I guess it would also be ok to go after C-levels or whoever sets the policy. But, it will be hard, I think. High-level guidance can create an incentive structure to break the law without actually saying “break the law.”

BrenBarn•2h ago
> High-level guidance can create an incentive structure to break the law without actually saying “break the law.”

The creation of such an incentive structure should itself be illegal.

bee_rider•2h ago
I basically agree but I think it would be really tricky to implement.

What about giving you bank employees performance numbers that can’t really be met with due diligence, and then not checking their work too much.

Similarly, it is evident that software companies are not able to produce defect-free software (so, somebody is setting up an incentive structure to push bugs into production). There must be some wrong incentive structures, but it is hard to say where they come from.

nickpsecurity•3h ago
You're leaving off both the "limited liability" and "it's a person with legal rights" parts of a corporation.

If it's a person, then they might have to go after the corporation. Alternatively, each corporate crime might be a conspiracy charge.

With limited liability, it's unclear how much one can discourage the bad behavior if there's distance between the owners and the punishment.

I oppose both of these concept by default for criminal behavior. Power and accountability should always go hand in hand. Only people should be people, too.

great_wubwub•4h ago
So a corporation can do bad things like poison entire communities and get out of trouble by slipping the president some money? And that's how the framers intended this to work?

We sure have come a long way since "by the people, for the people". It's the capitalist version of buying indulgences (https://en.wikipedia.org/wiki/Indulgence). Sounds like it's time for 95 Theses II: Electric Boogaloo.

collingreen•4h ago
This does seem to capture a lot of current events and sentiment. Corporatocracy instead of democracy.
ekaryotic•3h ago
I saw a comment saying that western democracy is a direct evolution of the roman empire and even worse when it comes to committing genocide and slavery, since there's nobody directly responsible.
codr7•2h ago
And the US is the latest iteration of the same imperialist bullshit mindset; or at least was until very recently, what happens from here is anyone's guess.
cheschire•4h ago
The opposite questions are more interesting. Can corporations truly be held accountable? Could we institute a corporation death penalty?
gruez•4h ago
"corporation death penalty" just sounds like the state seizing the company (dispossessing existing shareholders in the process), but worded more dramatically.
bombcar•4h ago
Seizing the company keeps the company running - likely.

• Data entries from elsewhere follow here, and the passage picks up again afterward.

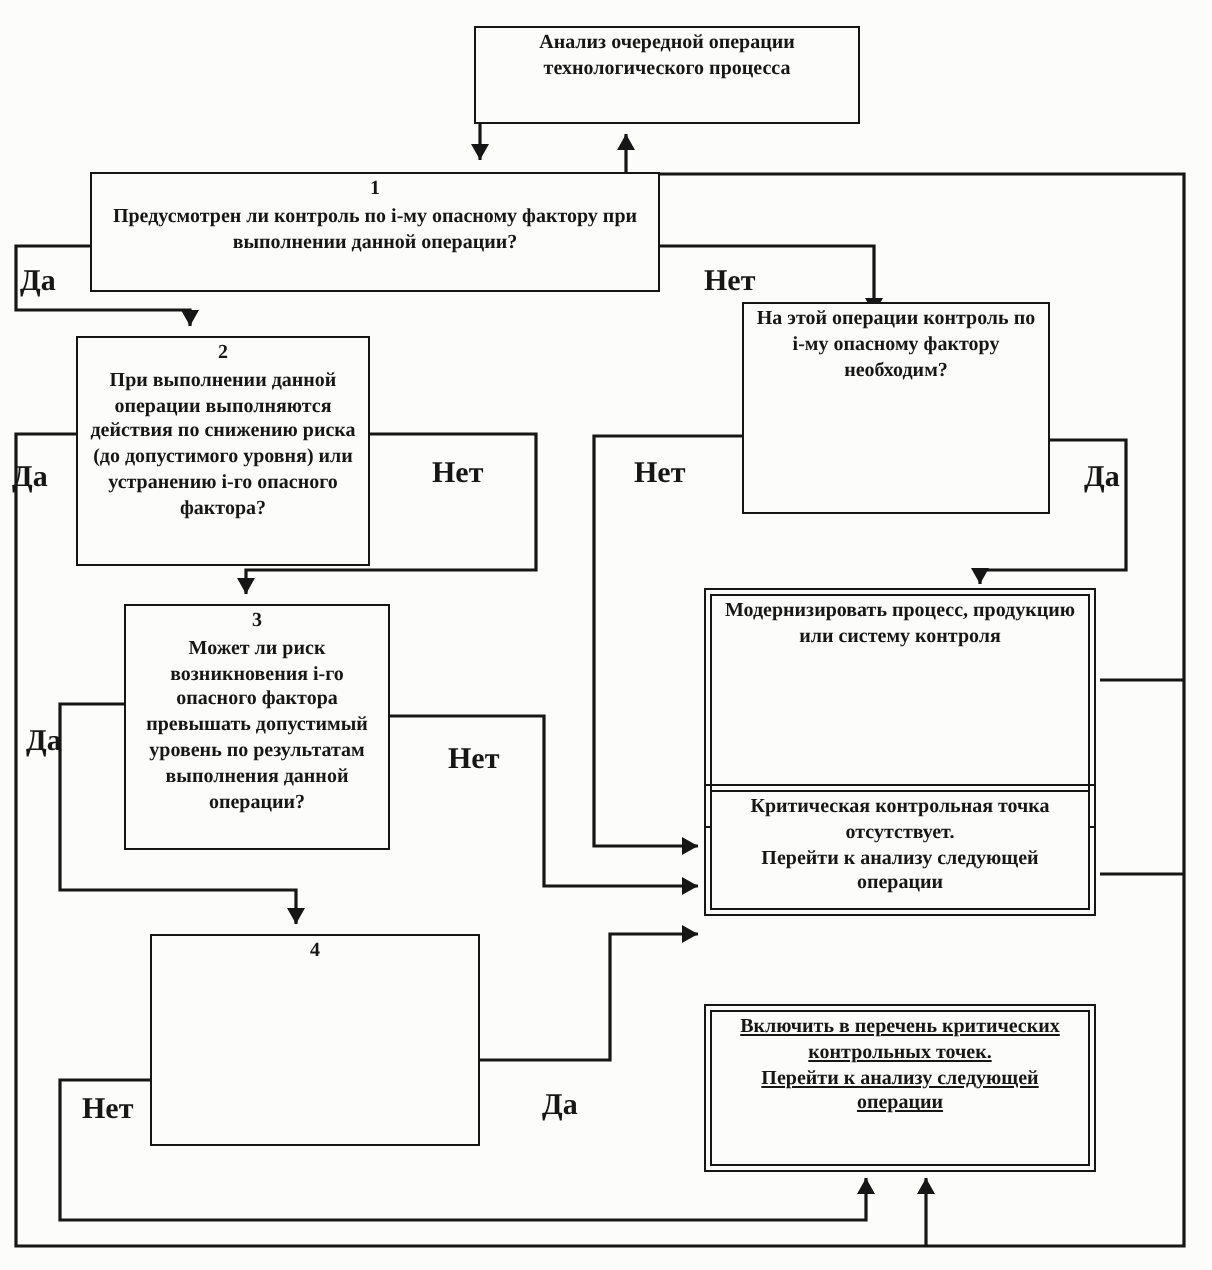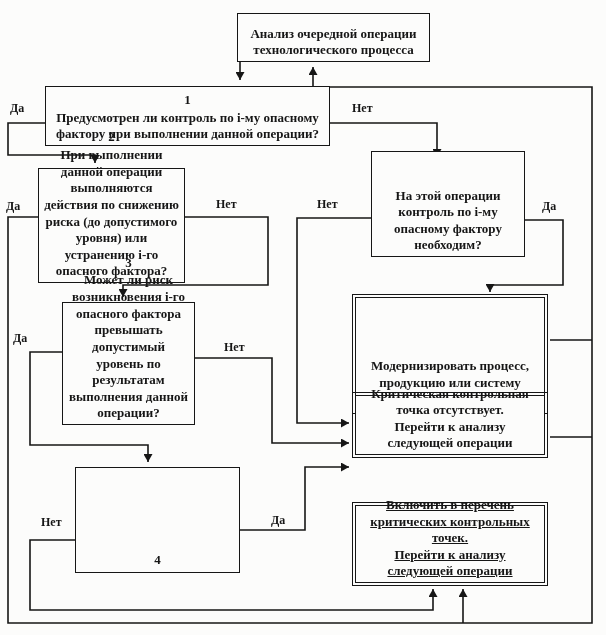--- a/index.html
+++ b/index.html
@@ -26,38 +26,39 @@
     stroke: #161616;
     stroke-width: 1.6;
   }
   .node {
     position: absolute;
     box-sizing: border-box;
     border: 1.7px solid #161616;
     display: flex;
     flex-direction: column;
     align-items: center;
-    justify-content: flex-end;
+    justify-content: flex-start;
     text-align: center;
-    font-size: 13px;
+    font-size: 10px;
     font-weight: 700;
     line-height: 1.28;
     padding: 2px 5px;
     background: #fcfcfb;
   }
   .node .txt { white-space: pre-line; }
   .node .num { margin-bottom: 1px; }
   .double {
     outline: 1.4px solid #161616;
     outline-offset: 2.5px;
   }
   .lbl {
     position: absolute;
-    font-size: 12px;
+    font-size: 15px;
     font-weight: 700;
+    margin-top: 32px;
   }
 </style>
 </head>
 <body>
 
 <div class="canvas">
 
   <svg class="wires" viewBox="0 0 606 635">
     <defs>
       <marker id="ah" markerUnits="userSpaceOnUse" markerWidth="9" markerHeight="9" refX="8" refY="4.5" orient="auto">

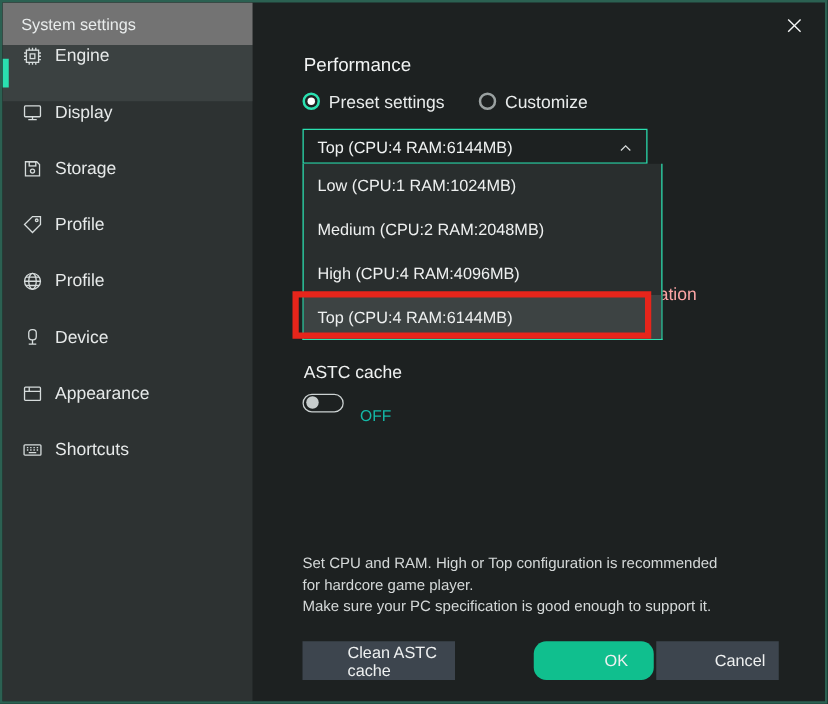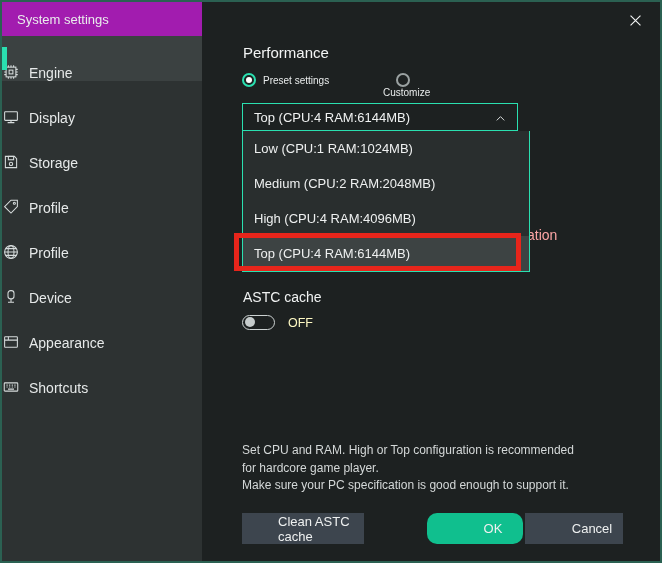--- a/index.html
+++ b/index.html
@@ -15,29 +15,30 @@
     border:2px solid #2b6152;
     overflow:hidden;
     color:#eceeee;
   }
   
   .sidebar {
     position:absolute; left:0; top:0; bottom:0;
     width:200px; background:#2d3232;
   }
   .sidebar-title {
-    height:34px; background:#a21caf;
+    height:34px; background:#737373;
     display:flex; align-items:center;
     padding-left:15px;
     font-size:13px; color:#e9ecec;
   }
   .side-item {
     position:relative;
     height:45px;
-    display:flex; align-items:flex-end;
+    display:flex; align-items:flex-start;
+    padding-left:15px;
     font-size:14px; color:#e6e9e9;
     cursor:default;
   }
   .side-item.active { background:#3b4141; }
   .accent-bar {
     position:absolute; left:0; top:11px;
     width:5px; height:23px;
     background:#2ae0b0;
   }
   .side-icon {
@@ -52,23 +53,23 @@
     position:absolute; top:7px; right:14px;
     width:22px; height:22px;
     display:flex; align-items:center; justify-content:center;
     cursor:pointer;
   }
   .close-btn svg { stroke:#f2f4f4; stroke-width:1.6; }
   .section-title {
     position:absolute; left:41px; top:42px;
     font-size:15px; color:#f2f4f4;
   }
-  .radio-group { position:absolute; top:71px; display:flex; align-items:center; font-size:10px; color:#e9ecec; cursor:pointer; }
+  .radio-group { position:absolute; top:71px; display:flex; align-items:center; font-size:14px; color:#e9ecec; cursor:pointer; }
   .rg-1 { left:40px; }
-  .rg-2 { left:181px;flex-direction:column; }
+  .rg-2 { left:181px; }
   .radio-dot {
     width:14px; height:14px; border-radius:50%;
     border:2px solid #9aa1a1;
     margin-right:7px;
     display:inline-flex; align-items:center; justify-content:center;
   }
   .radio-dot.selected { border-color:#2ae0b0; }
   .radio-dot.selected::after {
     content:""; width:6px; height:6px; border-radius:50%;
     background:#ffffff;
@@ -122,22 +123,22 @@
     width:33px; height:15px;
     border:1.5px solid #ccd2d2; border-radius:8px;
     cursor:pointer;
   }
   .toggle-knob {
     position:absolute; left:2px; top:1px;
     width:10px; height:10px; border-radius:50%;
     background:#c6cccc;
   }
   .toggle-state {
-    position:absolute; left:86px; top:314px;
-    font-size:12.5px; color:#fef9c3;
+    position:absolute; left:86px; top:324px;
+    font-size:12.5px; color:#14b8a6;
   }
   
   .help-text {
     position:absolute; left:40px; top:440px;
     font-size:12px; line-height:17.5px; color:#d4d8d8;
   }
   
   .btn {
     position:absolute; top:511px; height:31px;
     display:flex; align-items:center; justify-content:center;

The “corporate death penalty” would be seizing it and selling off assets at such small pieces that it would be hard to reassemble the whole.

gruez•3h ago
What's the point in scattering the company into a bazillion pieces? Let's take the example of a company that would deserve the corporate death penalty the most, Purdue Pharma. What would the point in breaking it up? Is leaving it intact going to cause the next opioid epidemic or something?
fmajid•3h ago
Accountancy firm Arthur Andersen suffered a de facto corporate death penalty for rubber-stamping Enron's accounts.
Aurornis•3h ago
That would destroy most of the value of the company.

Typical companies operate with some debt load (financing, etc). That would have to be paid off with the proceeds of selling off their pieces.

So in practice, even selling it off would produce zero or negative monetary return once debts were settled. You’d also be obliterating tens or hundreds of thousands of jobs overnight.

nickpsecurity•3h ago
When we receive the death penalty, the state doesn't just physically seize our bodies. We die. We have neither assets nor any benefit of life. It can also have highly negative effects of others since it's a sudden, catastrophic loss.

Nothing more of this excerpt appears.